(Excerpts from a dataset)
Content starts

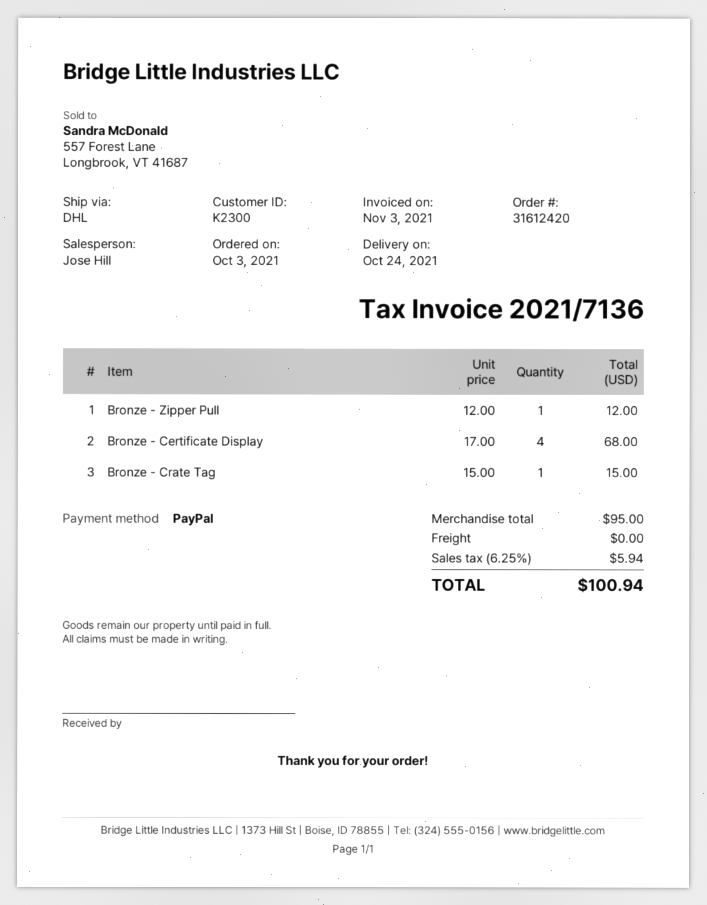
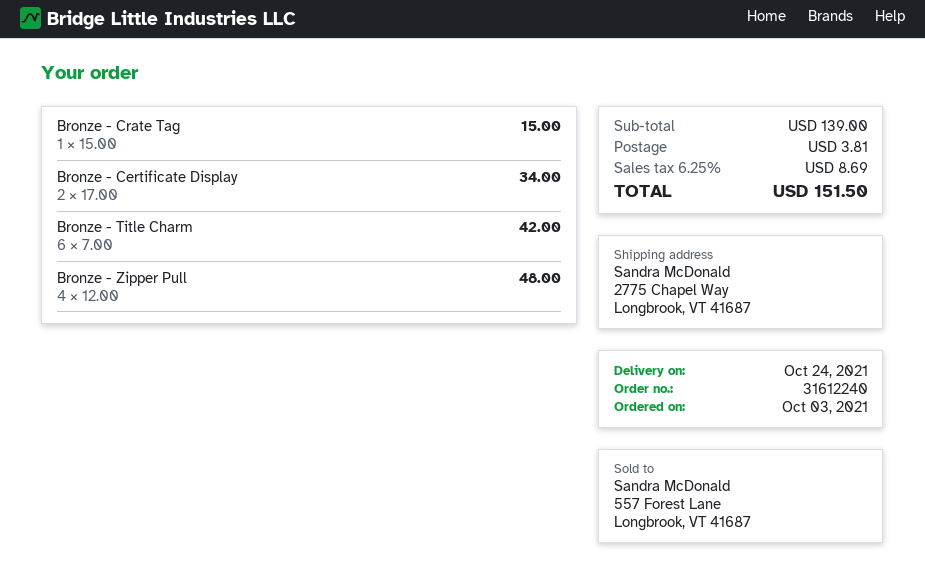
order number: 31612420 -> 31612240
Bronze - Zipper Pull: 1 x 12.00 = 12.00 -> 4 x 12.00 = 48.00
Bronze - Certificate Display: 4 x 17.00 = 68.00 -> 2 x 17.00 = 34.00
Bronze - Title Charm: none -> 6 x 7.00 = 42.00
subtotal: 95.00 -> 139.00
shipping: 0.00 -> 3.81
tax: 6.25% = 5.94 -> 6.25% = 8.69
total: 100.94 -> 151.50

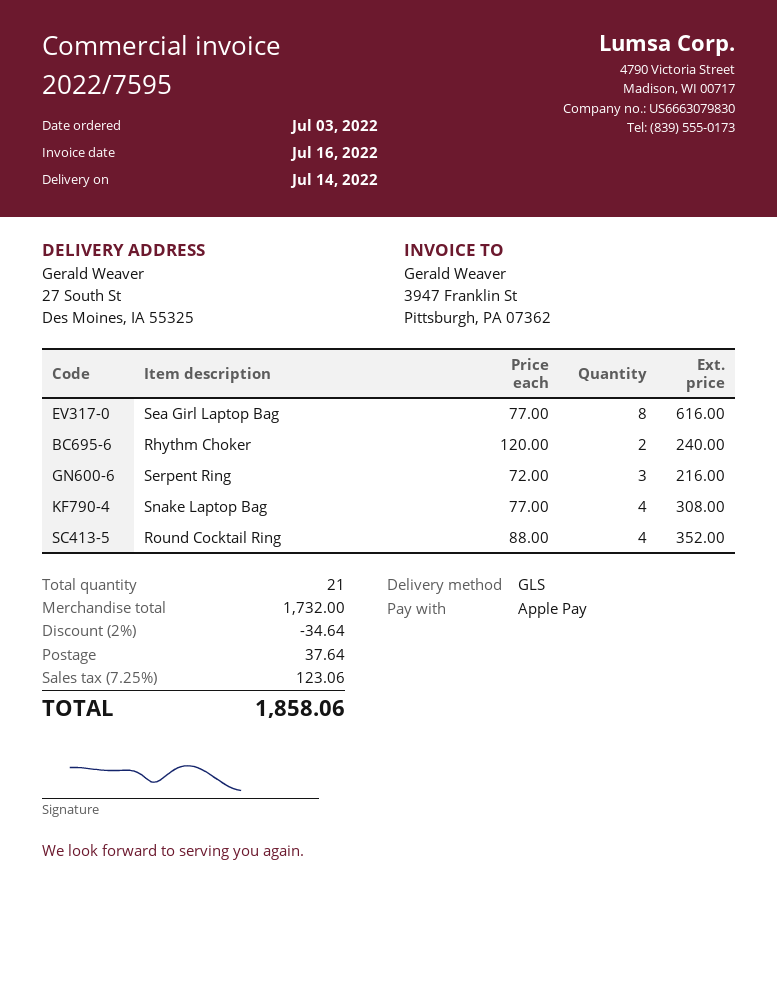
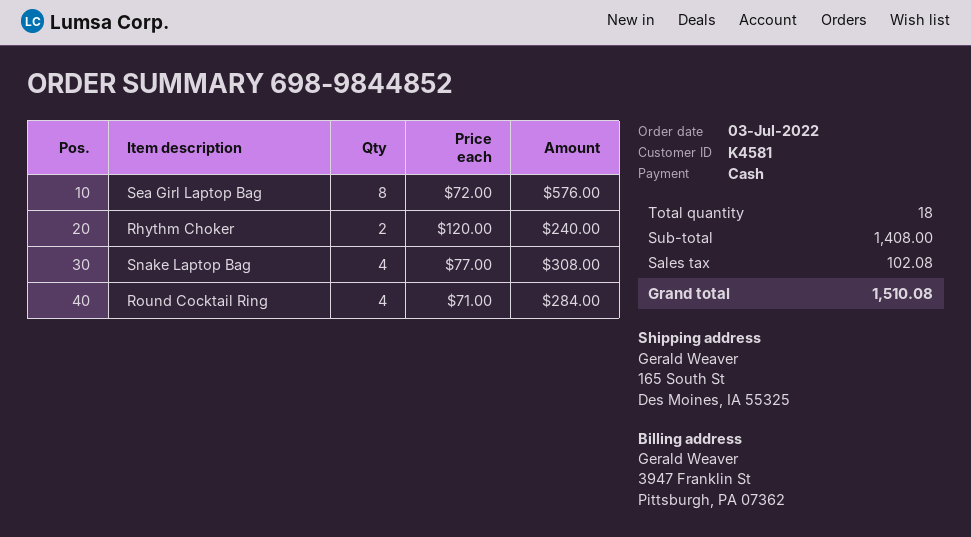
payment method: Apple Pay -> cash
ship to: 27 South St, Des Moines, IA 55325 -> 165 South St, Des Moines, IA 55325
Sea Girl Laptop Bag: 8 x 77.00 = 616.00 -> 8 x 72.00 = 576.00
Serpent Ring: 3 x 72.00 = 216.00 -> none
Round Cocktail Ring: 4 x 88.00 = 352.00 -> 4 x 71.00 = 284.00
total quantity: 21 -> 18
subtotal: 1732.00 -> 1408.00
discount: 2% = 34.64 -> none
shipping: 37.64 -> none
tax: 123.06 -> 102.08
total: 1858.06 -> 1510.08

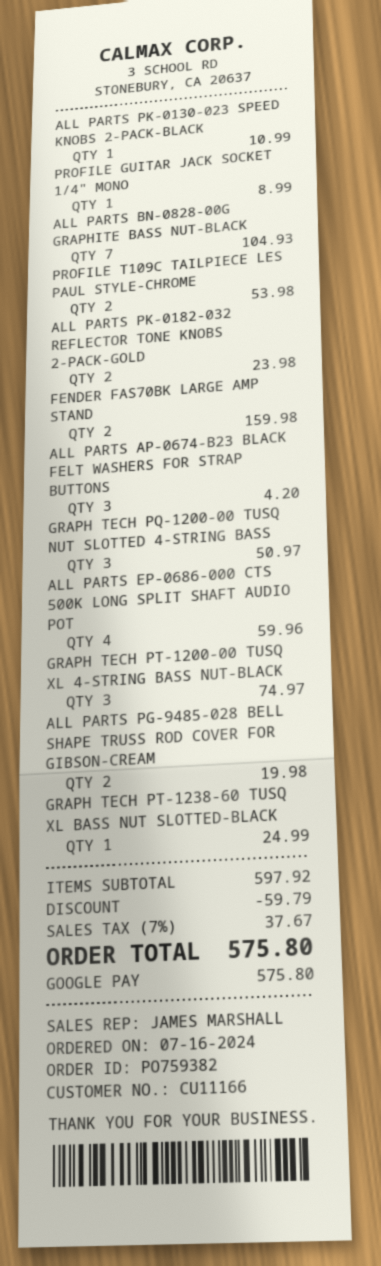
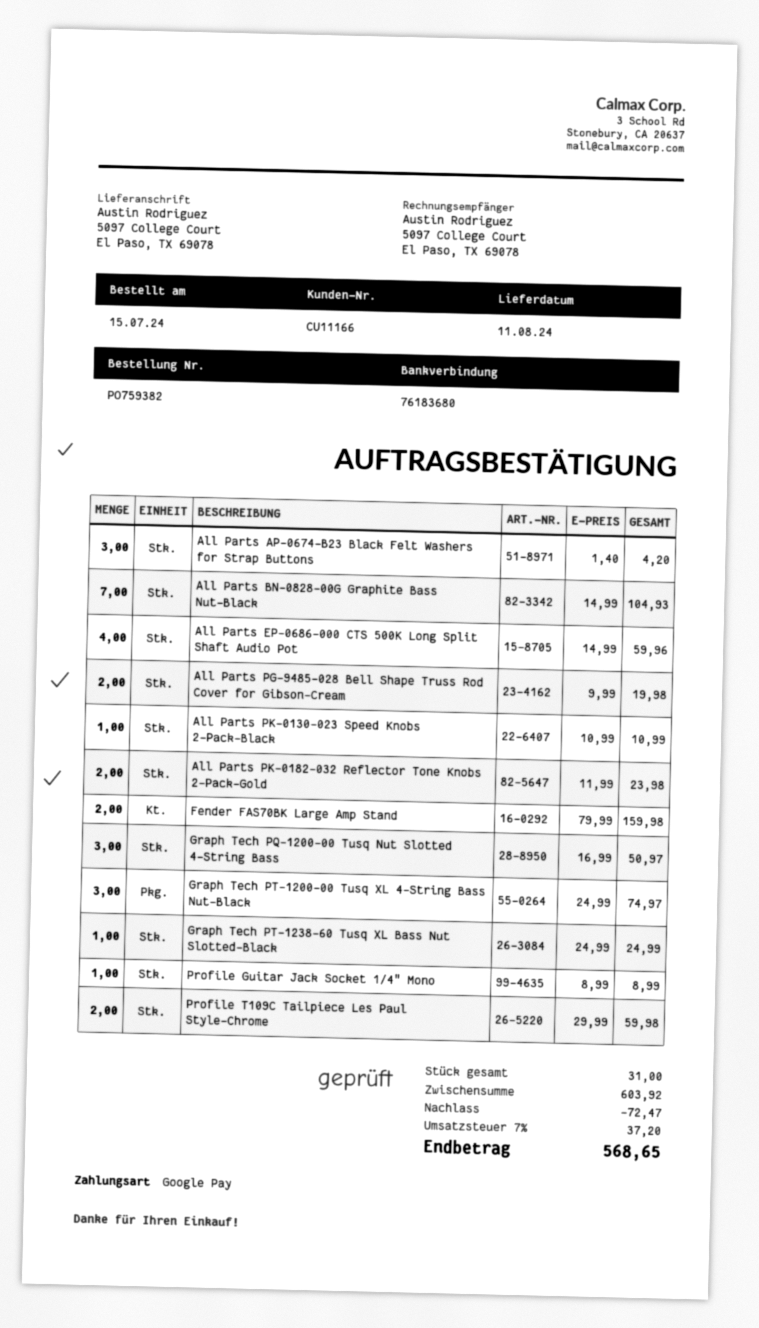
order date: 2024-07-16 -> 2024-07-15
PROFILE T109C TAILPIECE LES PAUL STYLE-CHROME: 2 for 53.98 -> 2 for 59.98
subtotal: 597.92 -> 603.92
discount: 59.79 -> 72.47
tax: 7% = 37.67 -> 7% = 37.20
total: 575.80 -> 568.65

Content ends

REQUIRED ACTION:
Omitting all pictures, reproduce the records above in their entirety.

REPLY TO THE EXERCISE:
order number: 31612420 -> 31612240
Bronze - Zipper Pull: 1 x 12.00 = 12.00 -> 4 x 12.00 = 48.00
Bronze - Certificate Display: 4 x 17.00 = 68.00 -> 2 x 17.00 = 34.00
Bronze - Title Charm: none -> 6 x 7.00 = 42.00
subtotal: 95.00 -> 139.00
shipping: 0.00 -> 3.81
tax: 6.25% = 5.94 -> 6.25% = 8.69
total: 100.94 -> 151.50

payment method: Apple Pay -> cash
ship to: 27 South St, Des Moines, IA 55325 -> 165 South St, Des Moines, IA 55325
Sea Girl Laptop Bag: 8 x 77.00 = 616.00 -> 8 x 72.00 = 576.00
Serpent Ring: 3 x 72.00 = 216.00 -> none
Round Cocktail Ring: 4 x 88.00 = 352.00 -> 4 x 71.00 = 284.00
total quantity: 21 -> 18
subtotal: 1732.00 -> 1408.00
discount: 2% = 34.64 -> none
shipping: 37.64 -> none
tax: 123.06 -> 102.08
total: 1858.06 -> 1510.08

order date: 2024-07-16 -> 2024-07-15
PROFILE T109C TAILPIECE LES PAUL STYLE-CHROME: 2 for 53.98 -> 2 for 59.98
subtotal: 597.92 -> 603.92
discount: 59.79 -> 72.47
tax: 7% = 37.67 -> 7% = 37.20
total: 575.80 -> 568.65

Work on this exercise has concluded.